As many French football fans would testify, Michel Platini cut an unlikely figure during his brief stint as coach of the national team.
However, few would deny that the former France and Juventus legend -- one of only a few players to be voted European footballer of the year three times -- was always destined to play a leading role in the game.
Platini on Friday achieved his dream of being given the chance to lead European football into a new era when he defeated incumbent chief Lennart Johansson of Sweden in a vote for the UEFA presidency.
The scene is now set for the 51-year-old Frenchman to build on his promise of giving the smaller nations a bigger voice in the 52-member association during his four-year tenure.
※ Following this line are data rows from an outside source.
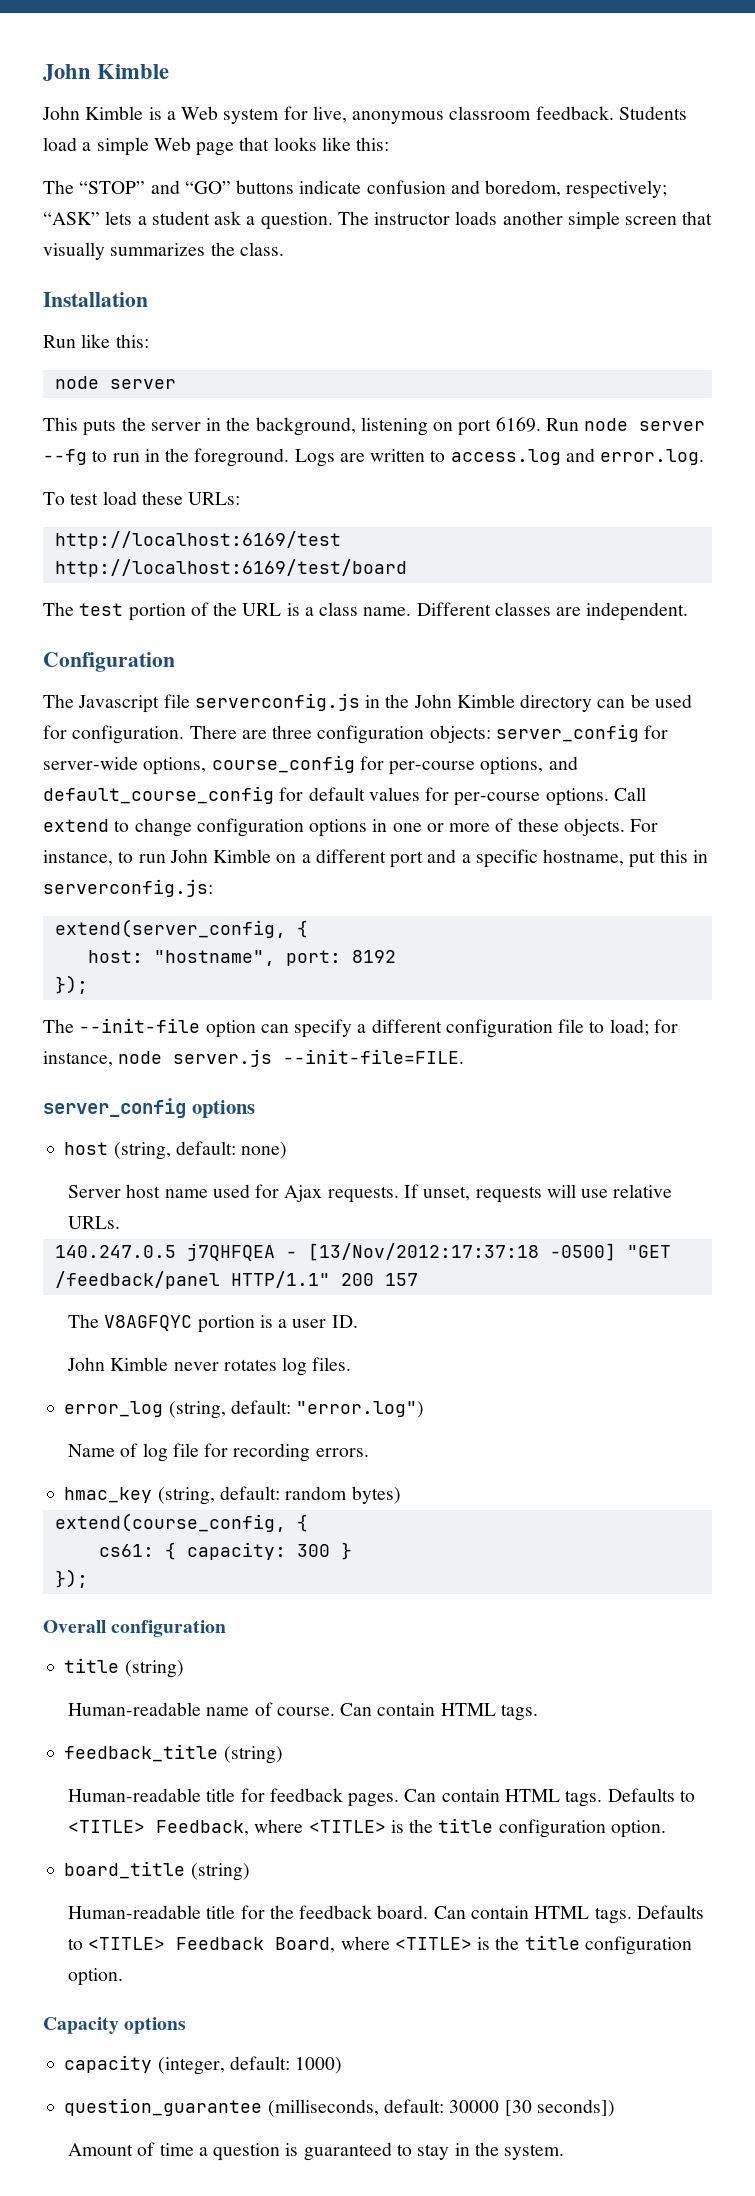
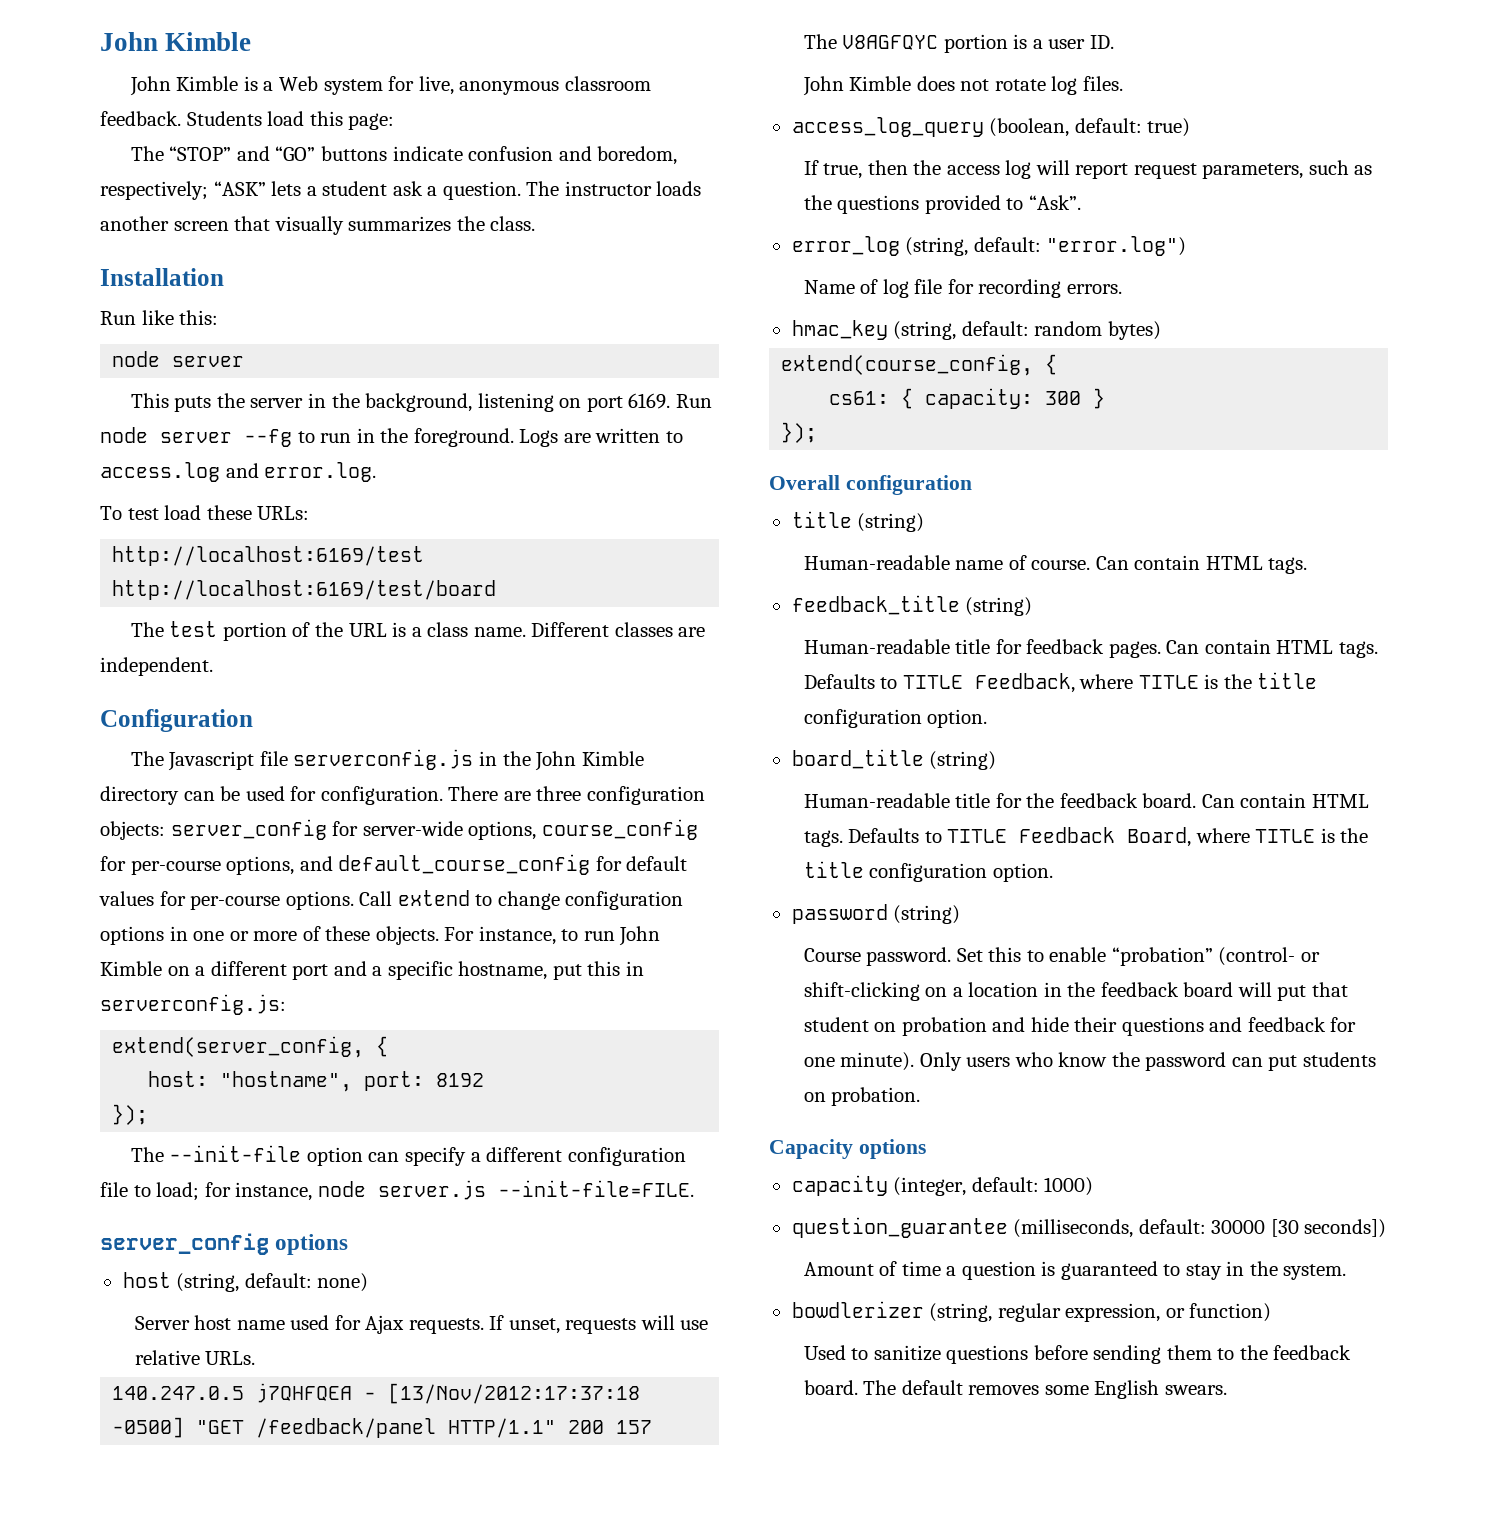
- Students load a simple Web page that looks like this:
+ Students load this page:
- The instructor loads another simple screen that visually summarizes the class.
+ The instructor loads another screen that visually summarizes the class.
- John Kimble never rotates log files.
+ John Kimble does not rotate log files.
+ access_log_query (boolean, default: true)
+ If true, then the access log will report request parameters, such as the questions provided to “Ask”.
- Defaults to <TITLE> Feedback, where <TITLE> is the title configuration option.
+ Defaults to TITLE Feedback, where TITLE is the title configuration option.
- Defaults to <TITLE> Feedback Board, where <TITLE> is the title configuration option.
+ Defaults to TITLE Feedback Board, where TITLE is the title configuration option.
+ password (string)
+ Course password. Set this to enable “probation” (control- or shift-clicking on a location in the feedback board will put that student on probation and hide their questions and feedback for one minute). Only users who know the password can put students on probation.
+ bowdlerizer (string, regular expression, or function)
+ Used to sanitize questions before sending them to the feedback board. The default removes some English swears.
"It's the start of an adventure," said an emotional Platini after winning the vote.
"I want to thank everyone who have stayed loyal to me. I'm delighted to be able to represent European football."
Born the son of a stonemason from Piedmont in Italy, Platini made his name as a swashbuckling number 10, the number attributed to the playmakers who usually combine goal-creating qualities with goal-scoring skills.
In both, Platini was one of the best.
In the 1980s, during spells with Nancy, Saint Etienne and Juventus, he won the coveted Ballon d'Or (European footballer of the Year) three years consecutively -- in 1983, 1984 and 1985.
In 1984, he inspired France to the European Championship title on home soil, but after retiring, a four-year stint as coach of the France team failed to bear fruit.
In 1992 Platini resigned after France exited the European Championships at the first round.
Instead, it was in football's corridors of power that the curly-haired Frenchman would find his true path, moving slowly up the administrative ladder from a first administrative post at the French Football Federation.
Prior to France's hosting of the 1998 World Cup, Platini was taken under the wing of FFF president Fernand Sastre.
Together, they oversaw a successful campaign which led to France triumphing on home soil and bringing home a first international trophy since 1984.
A year later Platini declared his support for Sepp Blatter, becoming the FIFA chief's specialist adviser.
Platini was repaid in kind on Thursday, when the FIFA chief voiced his support for the Frenchman prior to Friday's vote.
Named vice-president of the FFF in 2001, Platini made a crucial career move in 2002 when he became an executive member of both UEFA and FIFA.
Johansson's bid for a fifth term hinged on the success of the game in Europe, and its flagship Champions League competition.
Platini felt it was time to focus more on the social, and less the financial issues in European football, and declared his intention to challenge Johansson in 2005.